转化后的图片被tf.summary.create_file_writer输出到logdir里面了。使用TensorBoard看看：

%tensorboard --logdir logs/train_data

加载的过程可能有点慢，注意留足够的内存以免标签页崩溃。

你也可以使用左边的滑动条调节亮度、对比度和大小。

可视化多张图片

调整tf.summary.image里面的参数max_outputs：

 with file_writer.as_default():
    # Don't forget to reshape.
    images = np.reshape(train_images[0:25], (-1, 28, 28, 1))
    tf.summary.image("25 training data examples", images, max_outputs=25, step=0)

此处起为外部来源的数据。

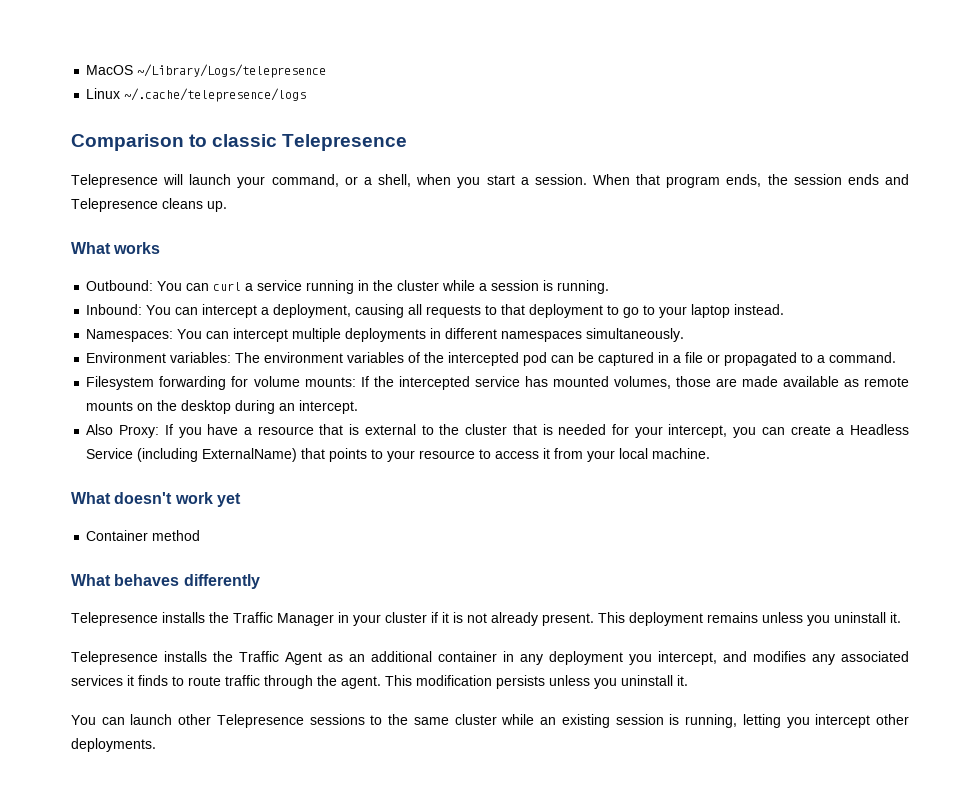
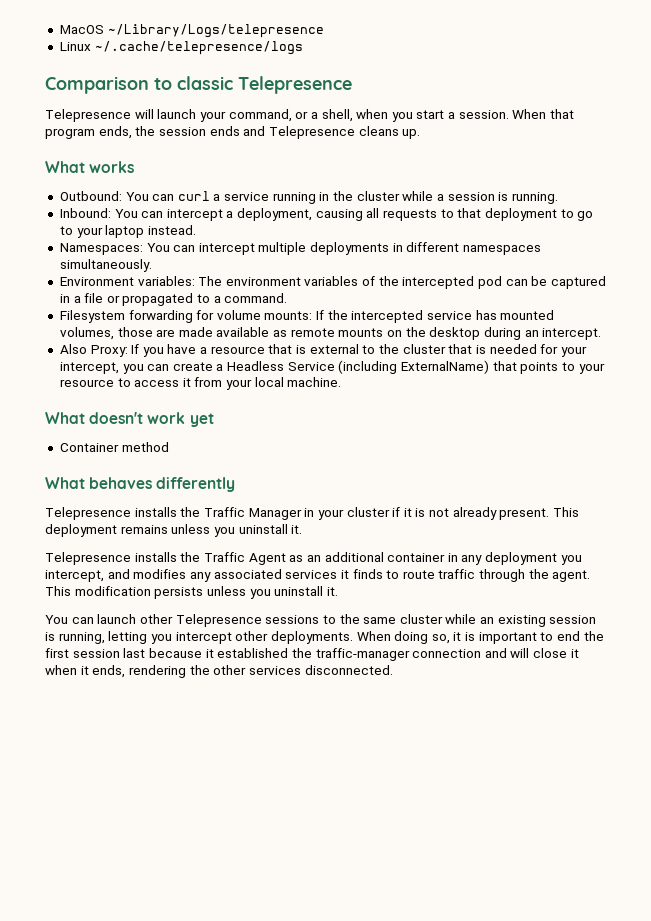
(156, 745) none -> [356,631,604,644] [45,648,579,661] [45,665,393,678] When doing so, it is important to end the first session last because it established the traffic-manager connection and will close it when it ends, rendering the other services disconnected.

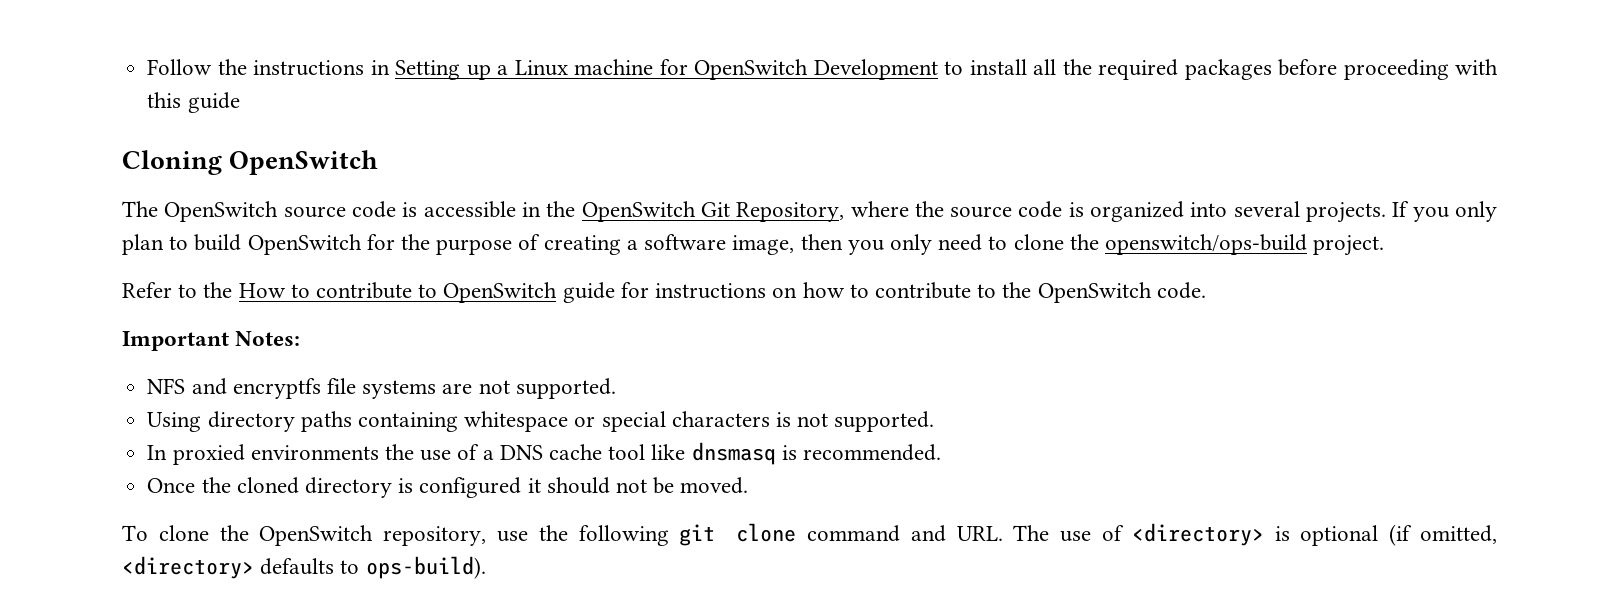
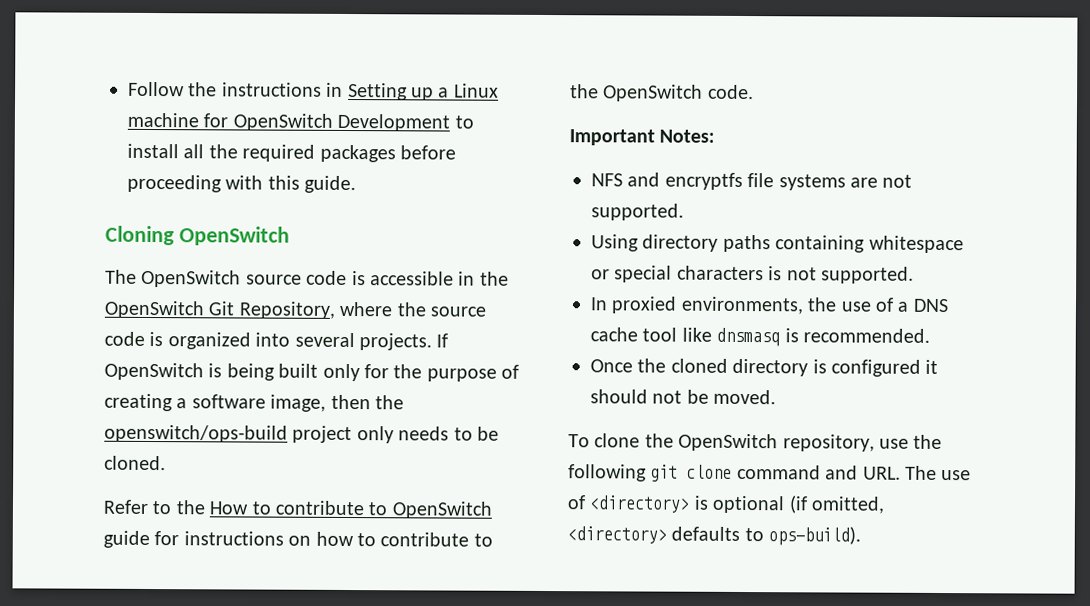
[187,92,240,113] guide -> [304,175,357,194] guide.
[1412,201,1497,222] [122,234,362,255] you only plan to build OpenSwitch -> [104,362,360,382] OpenSwitch is being built only
[847,234,1385,256] you only need to clone the openswitch/ops-build project. -> [375,395,404,410] [104,424,499,444] [104,455,166,471] the openswitch/ops-build project only needs to be cloned.
[250,445,379,460] environments -> [680,296,804,315] environments,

%tensorboard --logdir logs/train_data

可视化其他格式的图片

有些图片不是tensor或者numpy.array，而是由诸如opencv、matplotlib生成的png图像，我们需要将其转化为tensor。

由于matplotlib适合生成复杂的数据图，因此先利用其他库生成图片，随后利用tf.summary.image将其转化为一个tensor再可视化，是一个比较方便的选择。

matplotlib生成数据集可视化：

 # Clear out prior logging data.
!rm -rf logs/plots

logdir = "logs/plots/" + datetime.now().strftime("%Y%m%d-%H%M%S")
file_writer = tf.summary.create_file_writer(logdir)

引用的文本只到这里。